I have been taking Jacob L. Wright’s Coursera MOOC called “The Bible’s Prehistory, Purpose and Political Future.” Wright is a professor of religion at Emory University, and I’ve joined thousands of others with widely varying motivations in taking this course.  (I hear these diverse purposes in the course’s on-line discussions and forums.)

            Wright uses the course to argue a point of view about the Hebrew Bible: that it was pulled together out of earlier materials at a time of defeat to give identity to a people. Where other nations took shape around kings and their military successes, the Jewish nation was formed through a Book available to all that told a people’s history in its relationship to the One God. It also contained that people’s wisdom, poetry and folk tales; and it prescribed the ways of faithfulness required for belonging to this people. Wright sees the Bible as especially the work of Judean priestly elites who suffered the Babylonian exile following the destruction of the Temple in 587 BCE, and who returned to Jerusalem several decades later after the Persians defeated the Babylonians. The Persians allowed the Jewish return to Jerusalem and the rebuilding of the Temple.  The construction of the Bible was part of this rebuilding.

            Wright emphasizes the very different relationship of kings (or other worldly authorities) to priests and prophets in this unusual nation. Where the common practice in the ancient world was for kings to maintain control over priests and prophets, in Israel they rarely did. Prophets lived more on the edge or on the outside, and often condemned the actions of kings. What priests and prophets said and did we have recorded in the Bible. In other ancient nations, what priests and prophets said and did was known only to the king and his elite circle. We have records of their doing only from a few archeological sites. 

            Thus the Bible, in Wright’s view, is a book written in defeat to stich together a nation in a different way: through a book that all can hear or read. Kings and victories are not essential for the survival of such a nation. What is needed is faithfulness to the Book and its ways. 

            At the same time I have been reading Simon Schama’s recently published The Story of the Jews, and find that Schama echoes the same idea about the tension between the sword and the book:

            “The bulk of the Bible, from generation to generation, was written when the weaknesses of state power were most apparent. The portable scroll-book became the countervailing force to the sword. Once that happened, the idea that Jewish life was Jewish words, and that they would endure beyond the vicissitudes of power, the loss of land, the subjection of people, took off into history. Since other monotheistic book-faiths allied word and sword rather than divorced them, this would turn out to be a uniquely Jewish vision.
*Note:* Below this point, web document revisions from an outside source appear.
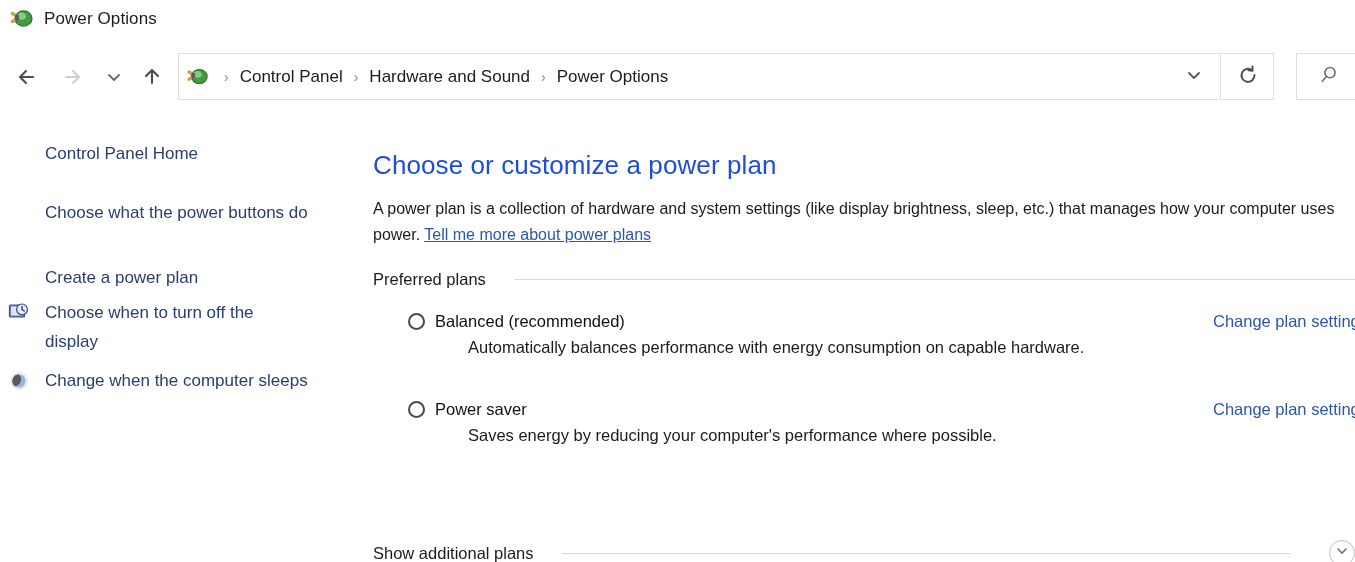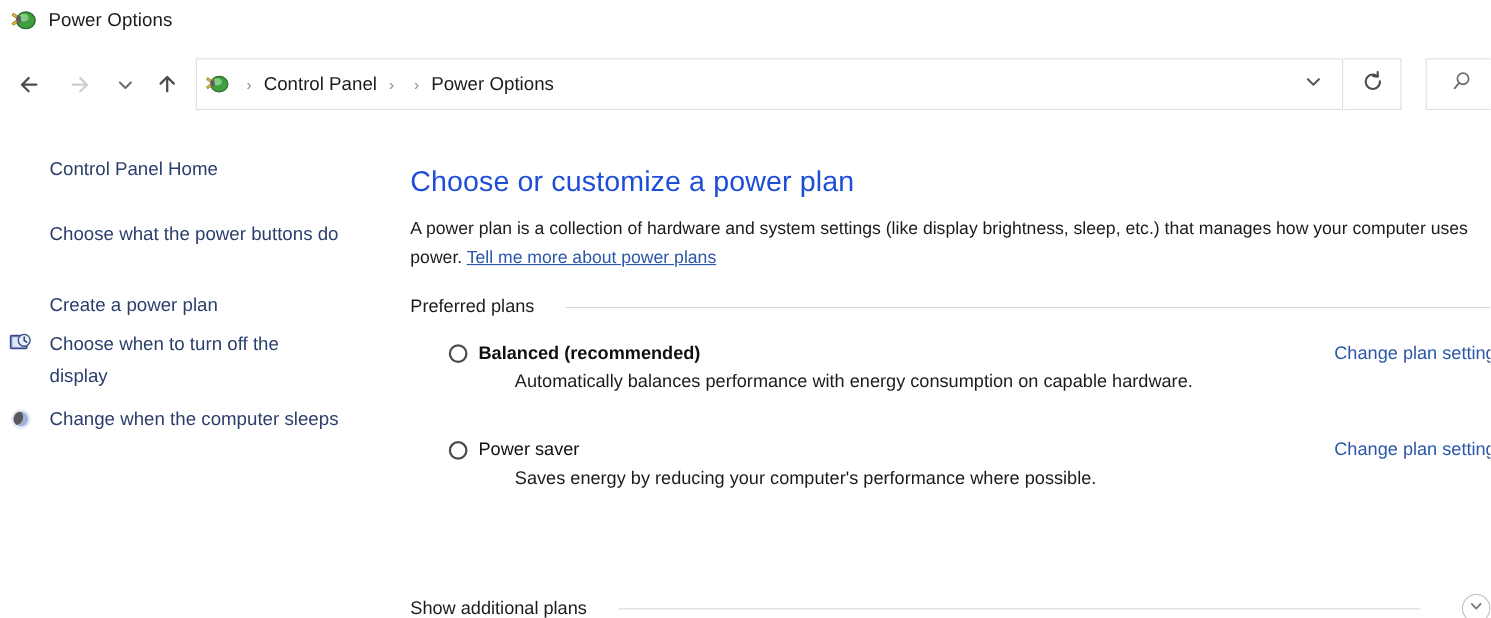--- a/index.html
+++ b/index.html
@@ -295,6 +295,7 @@
     <span class="crumb-sep">›</span>
     <span class="crumb">Control Panel</span>
     <span class="crumb-sep">›</span>
+    <span class="crumb">Hardware and Sound</span>
     <span class="crumb-sep">›</span>
     <span class="crumb">Power Options</span>
 

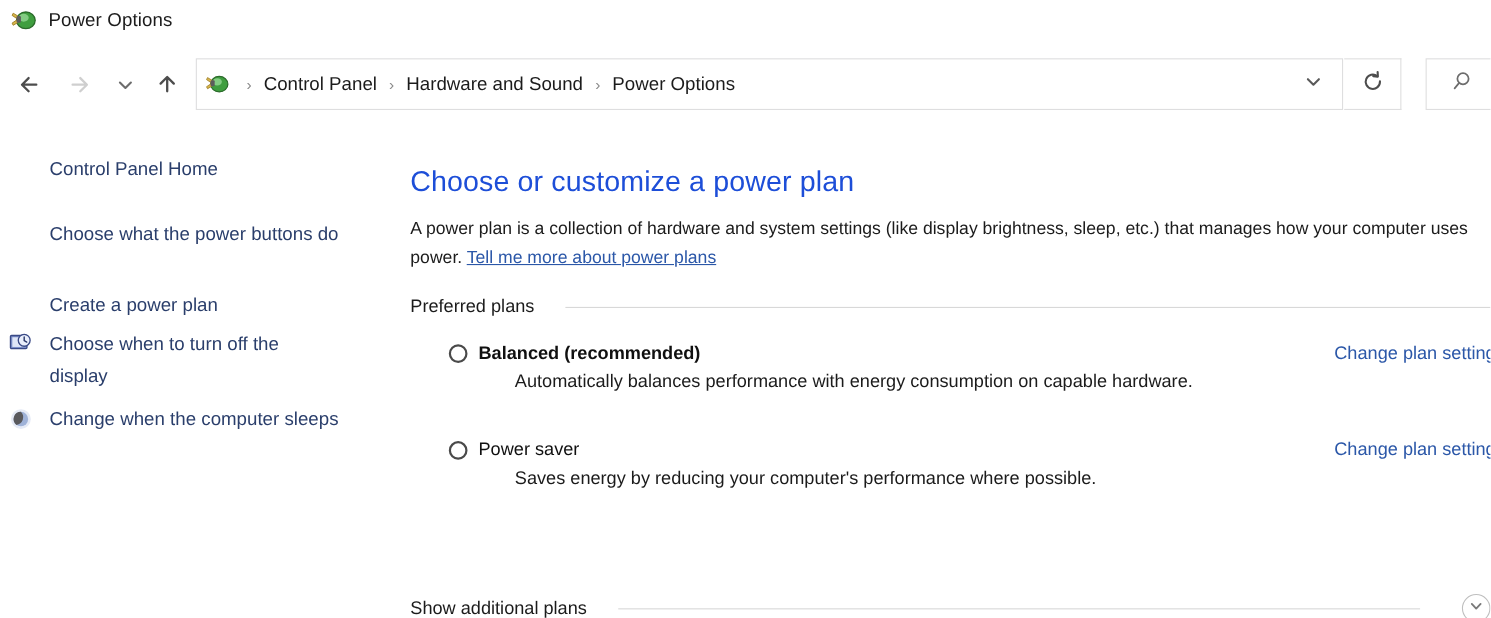--- a/index.html
+++ b/index.html
@@ -199,7 +199,7 @@
     color: #101010;
     white-space: nowrap;
   }
-  .plan-name.bold { font-weight: bold; }
+  .plan-name.bold { font-weight: normal; }
   .plan-desc {
     margin-left: 60px;
     margin-top: 7px;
             In the next paragraph, Schama ties this Hebrew Bible writing project to Jesus’s ministry: 

            “At this time, when eastern and western civilisations were governed by the truism that without imperial force the sacred realm was of little importance, this Judaic reversal of assumptions represented a radical rearrangement of the priorities of human existence. When it was restated with numinous insistence and clarity by an otherwise obscure Nazareth preacher, the doctrine of the power of the powerless began to draw the allegiance of millions. It could not have been more significant that the most effective creator of the Christian universe, Paul, began as an enthusiastic instrument of the state—enforcer, tax collector, bureaucrat—and then un-stated himself by falling from the high horse of authority in a bolt of prostrating illumination—blinded by the light, overthrown by the gospel truth. But the minute Christianity itself turned imperial, the dilemma first played out by the biblical states—and then more fatefully and dramatically by the Hasmoneans—was laid upon the new church. Could empires ever be holy, much less Roman?”

             (Simon Shama, The Story of the Jews: Finding the Words, 1000 BC-1492 AD;       Ecco/HarperCollins, 2013, pp 127-28.)

             These views from Wright and Schama do not deny divine inspiration for the Hebrew Bible but they do focus instead on human purposes in its composition. They make the Bible a project of the people whose identity in forms—or at least a project of its leaders.)